Enter cook bearing a large, dripping piece of corned beef.
Cook. Please, Miss Anastasy, is dis de kin' of a piece ye done wanted? I thought I'd save ye de trouble o' comin' down.
Mrs. A. (desperately). It is!
[Exit cook, staring wildly.
Mrs. A. (resuming). "With a wild, passionate cry, he—"
Cook. Ten cents for de boy what put in de wood, please, ma'am!
[Mrs. A. gives money; exit cook. Mrs. A., sighing, takes up MS. Clock strikes twelve; soon after the lunch-bell rings.]
Voice of Girl of Ten, calling: Mamma, why don't you come to lunch?
SCENE III. DINING-ROOM.
Enter Mrs. A.
Girl of Ten. Oh, what a mean lunch! Nothing but bread and ham. I hate bread and ham!
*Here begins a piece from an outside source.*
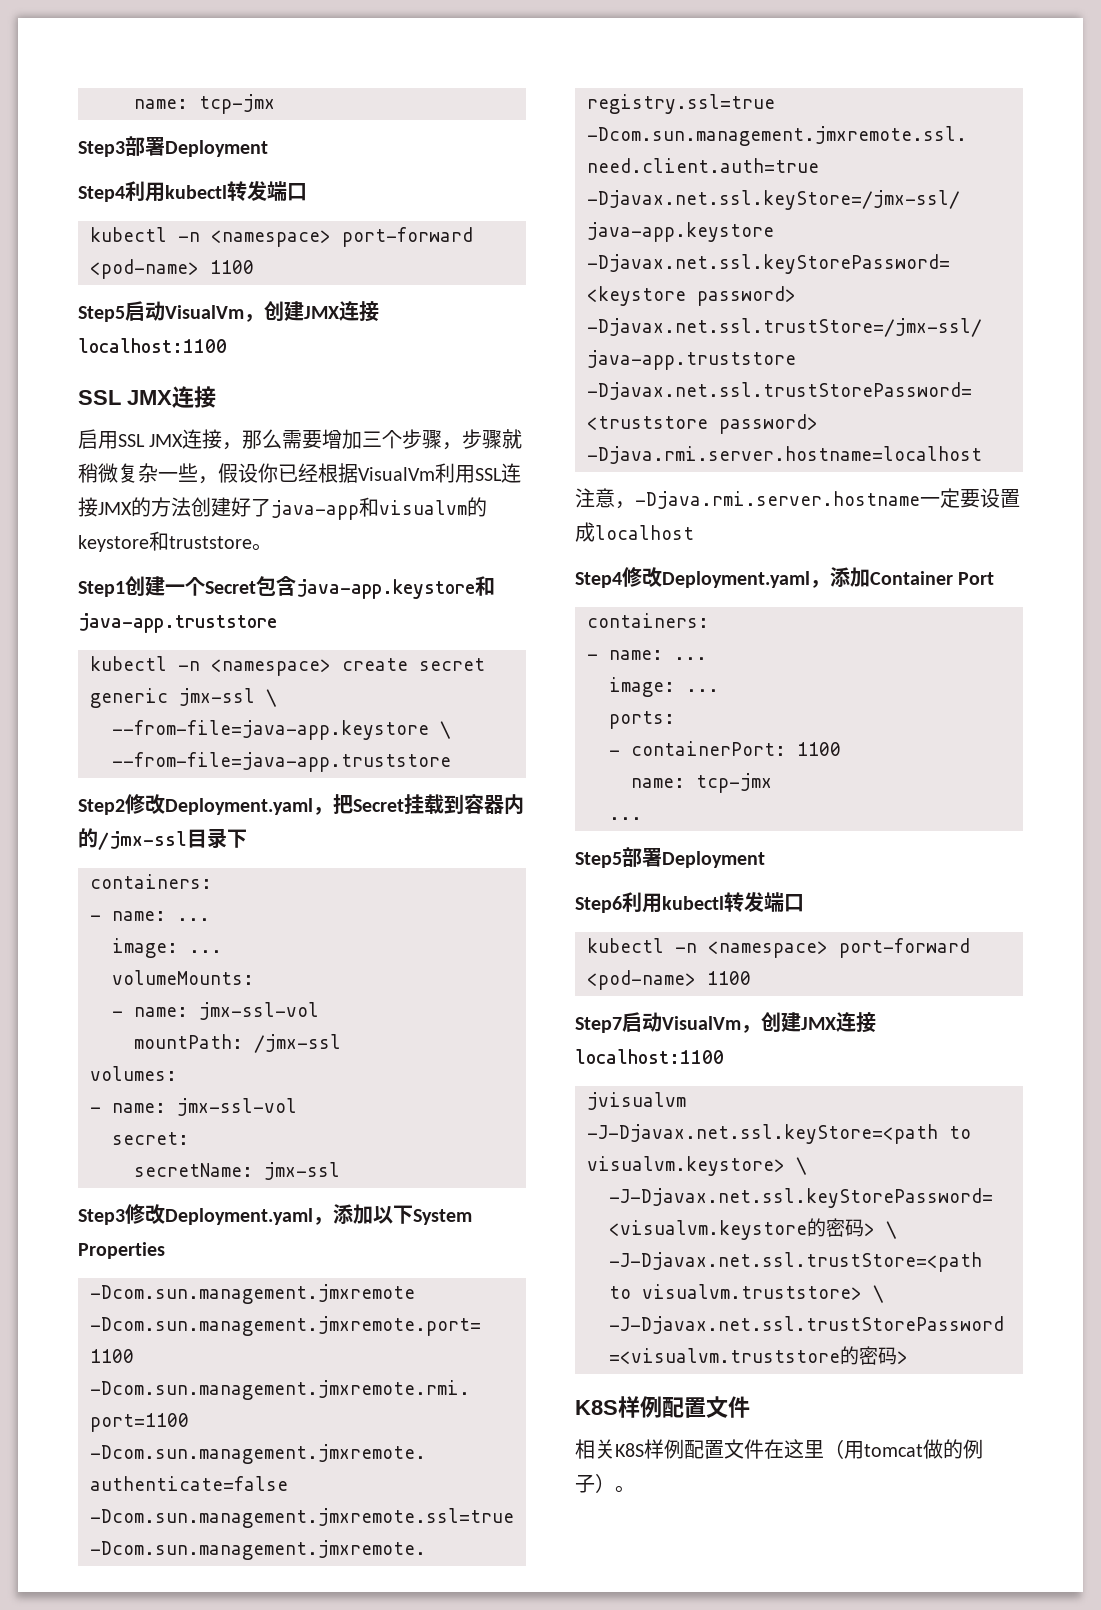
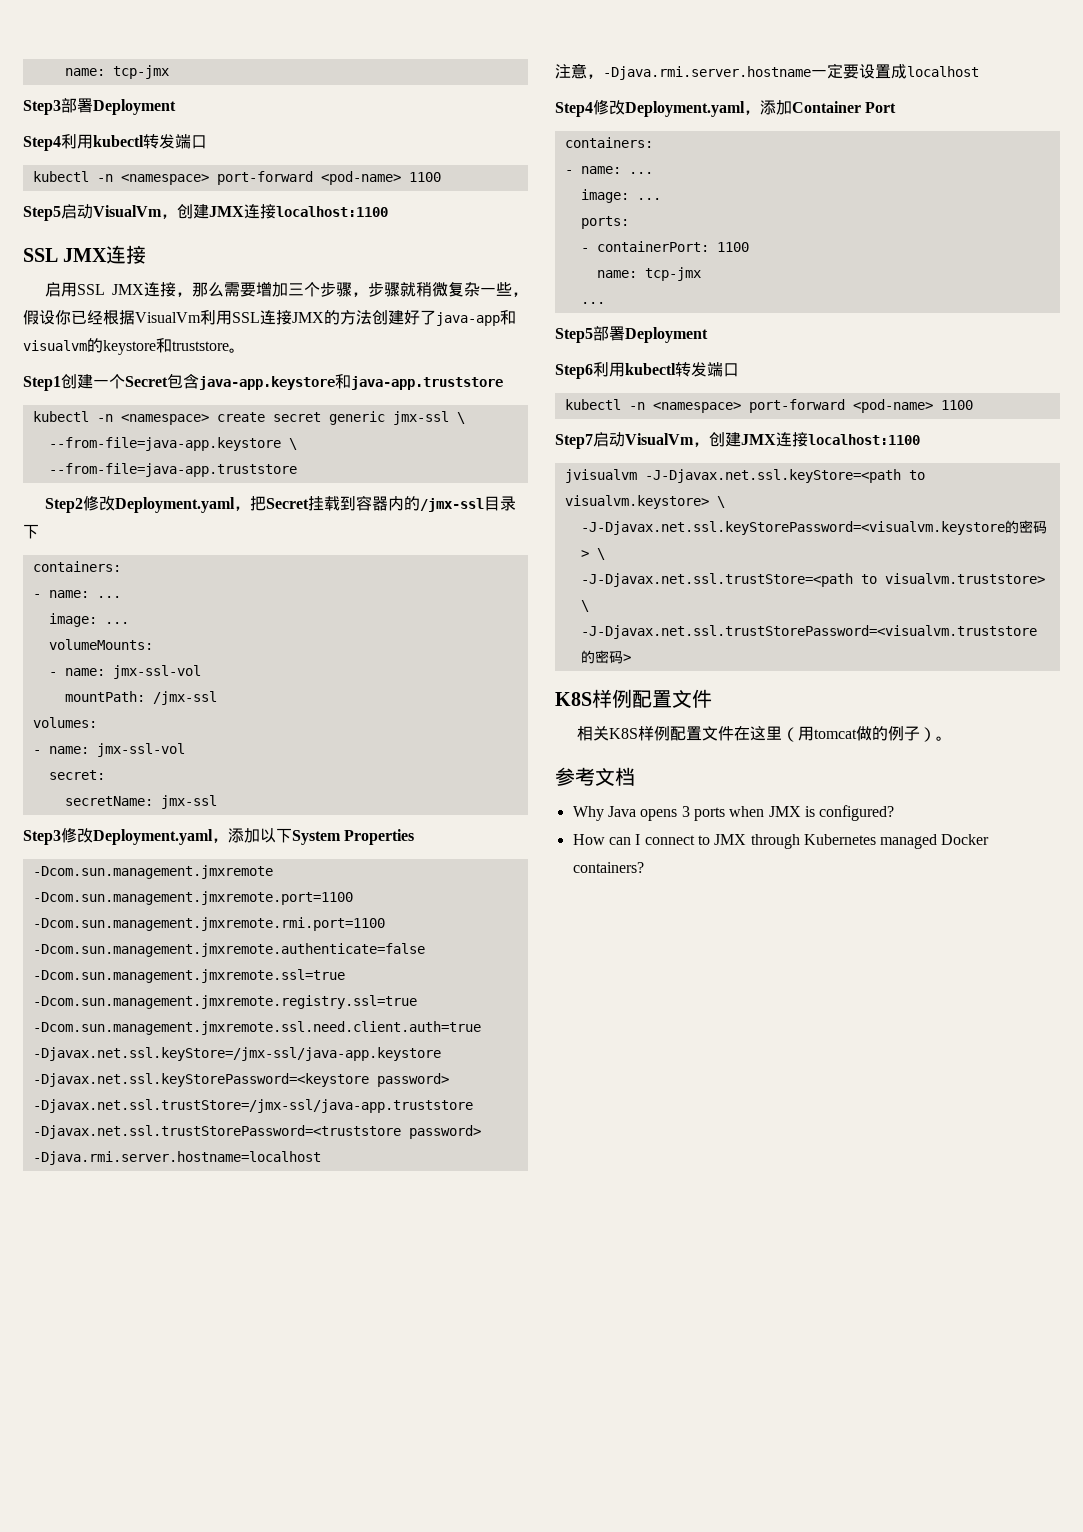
+ 参考文档
+ Why Java opens 3 ports when JMX is configured?
+ How can I connect to JMX through Kubernetes managed Docker containers?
All the girls have jelly-cake. Why don't we have jelly-cake? We used to have jelly-cake.
Mrs. A. You can have some pennies to buy ginger-snaps.
Girl of Ten. I hate ginger-snaps! When are you going to make jelly-cake?
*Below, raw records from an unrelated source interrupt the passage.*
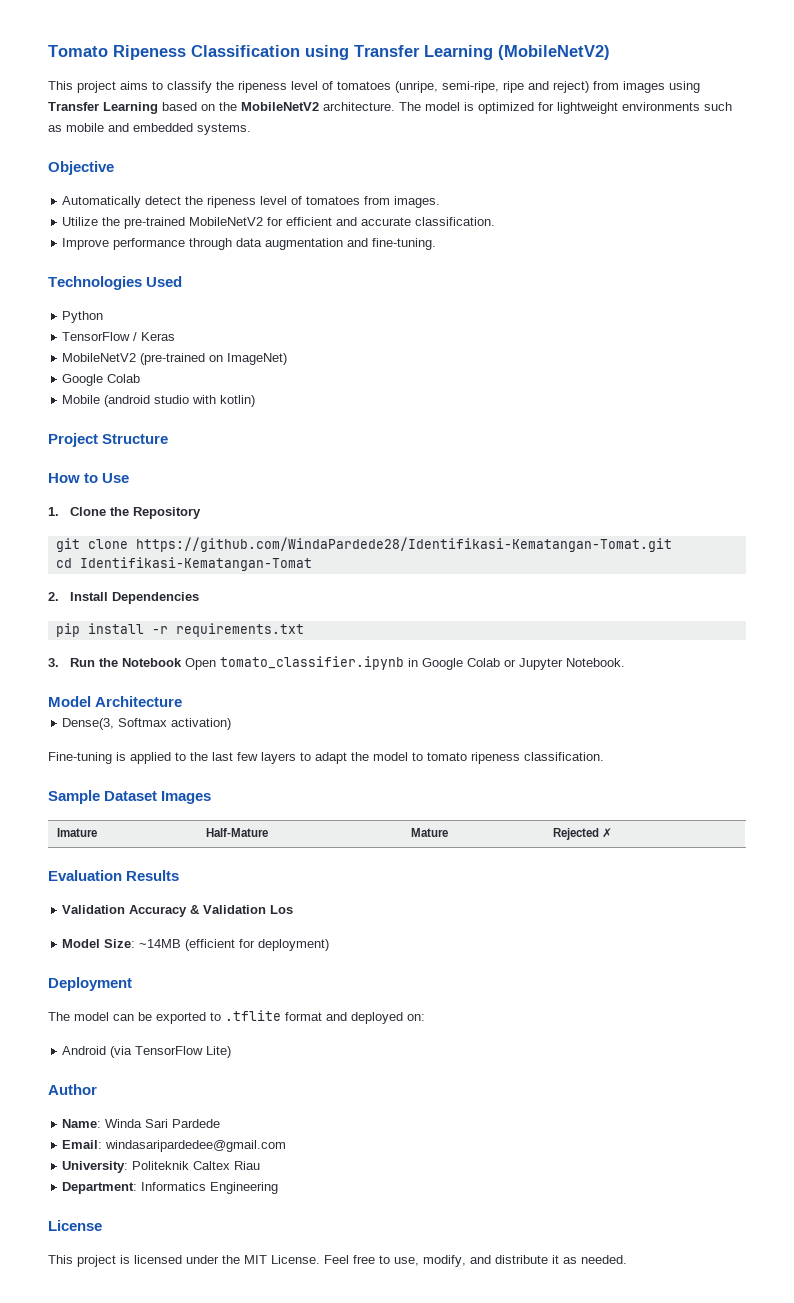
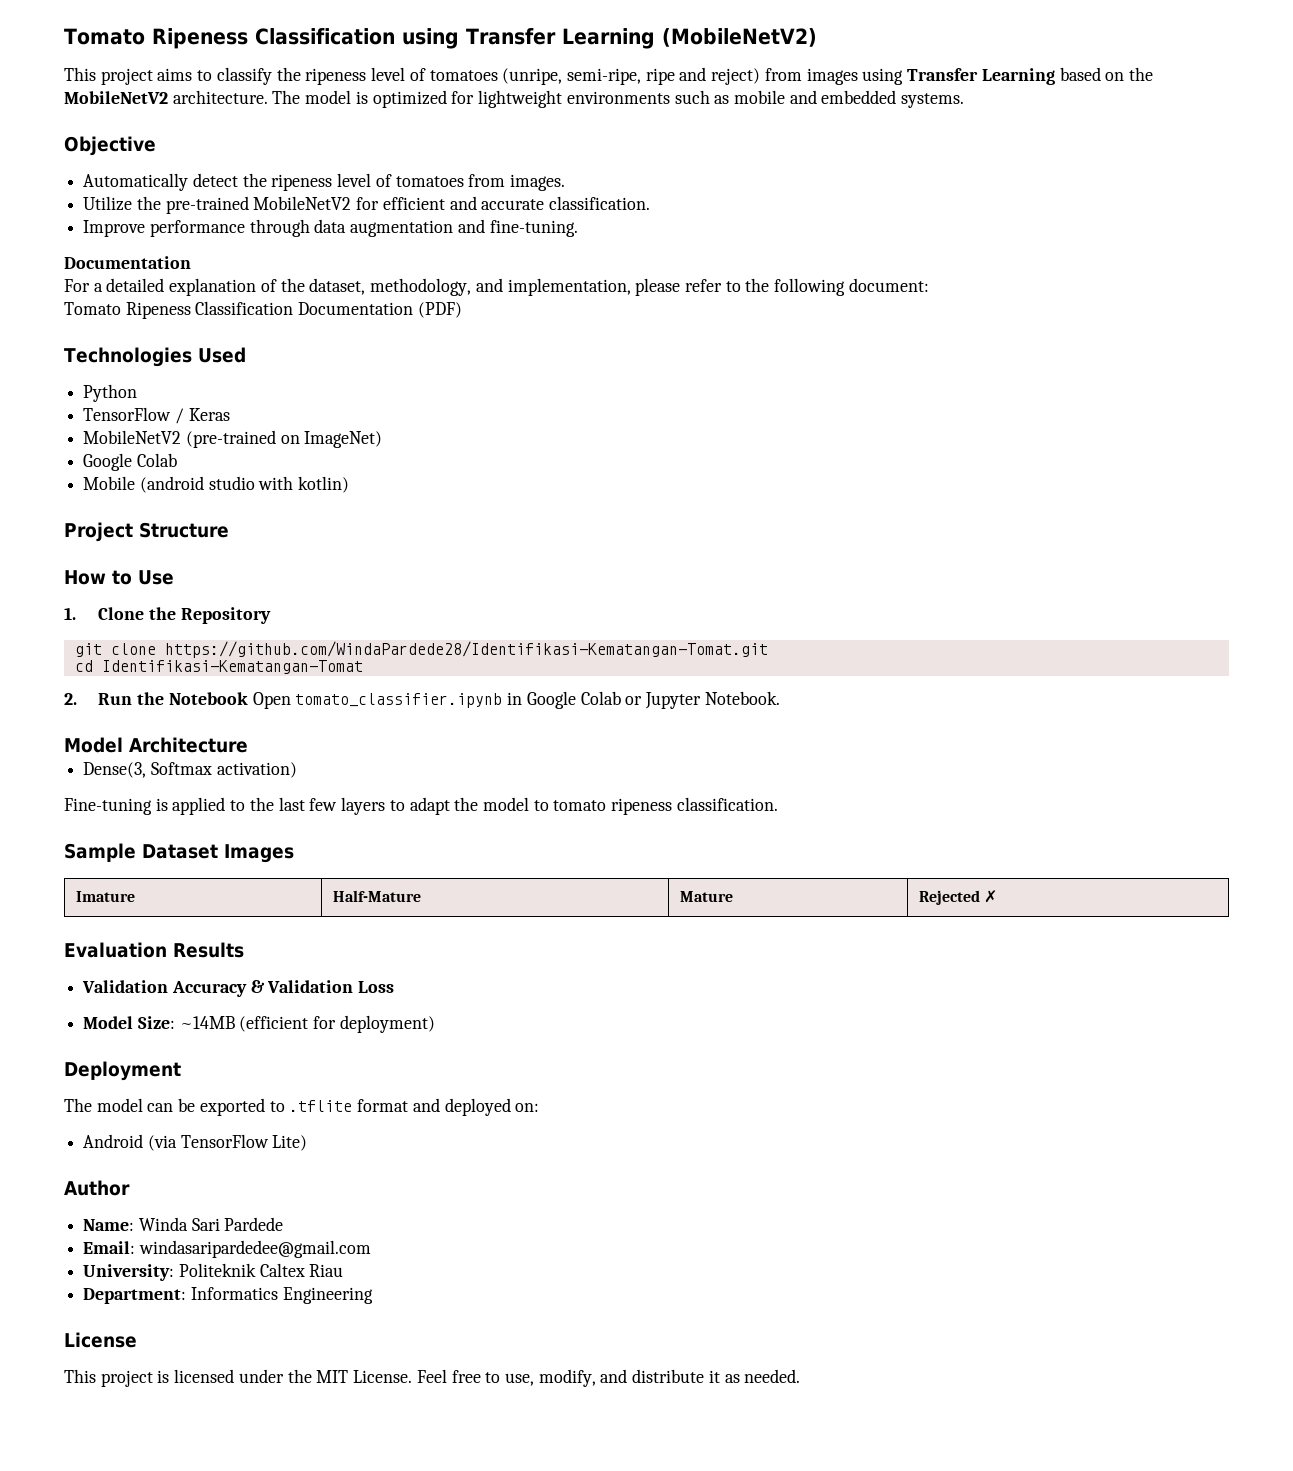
  Improve performance through data augmentation and fine-tuning.
+ Documentation
+ For a detailed explanation of the dataset, methodology, and implementation, please refer to the following document:
+ Tomato Ripeness Classification Documentation (PDF)
- 2. Install Dependencies
- pip install -r requirements.txt
- 3. Run the Notebook Open tomato_classifier.ipynb in Google Colab or Jupyter Notebook.
+ 2. Run the Notebook Open tomato_classifier.ipynb in Google Colab or Jupyter Notebook.
- Validation Accuracy & Validation Los
+ Validation Accuracy & Validation Loss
Mrs. A. (sternly). When my book is done.
Girl of Ten (with inexpressible meaning): Hm!
SCENE IV. STUDY.
Enter Mrs. A. Children, still asleep; girls at school; deck again cleared for action.
Mrs. A. It is one o'clock. If I can be let alone until three I can finish that last chapter.
[Takes up pen; lays it down; reads a poem of Mrs. Browning to take the taste of ham-sandwiches out of her mouth, then resumes pen, and writes with increasing interest for fifteen minutes. Everything is steeped in quiet. Suddenly a faint murmur of voices is heard; it increases, it approaches, mingled with the tread of many feet, and a rumbling as of mighty chariot-wheels. It is only Barnum's steam orchestrion, Barnum's steam chimes, and Barnum's steam calliope, followed by an array of ruff-scruff. They stop exactly opposite the house. The orchestrion blares, the chimes ring a knell to peace and harmony, the calliope shrieks to heaven. The infants wake and shriek likewise. Exit Mrs. A. Curtain falls.]
SCENE V. STUDY.
Enter Mrs. A. Peace restored; children happy with nurse. Seizes pen and writes rapidly. Doorbell rings, cook announces caller; nobody Mrs. A. wants to see, but somebody she MUST see. Exit Mrs. A. in a state of rigid despair.
SCENE VI. HALL.
[Visitor gone; Mrs. A. starts for study. Enter Girl of Eight followed by Girl of Ten.]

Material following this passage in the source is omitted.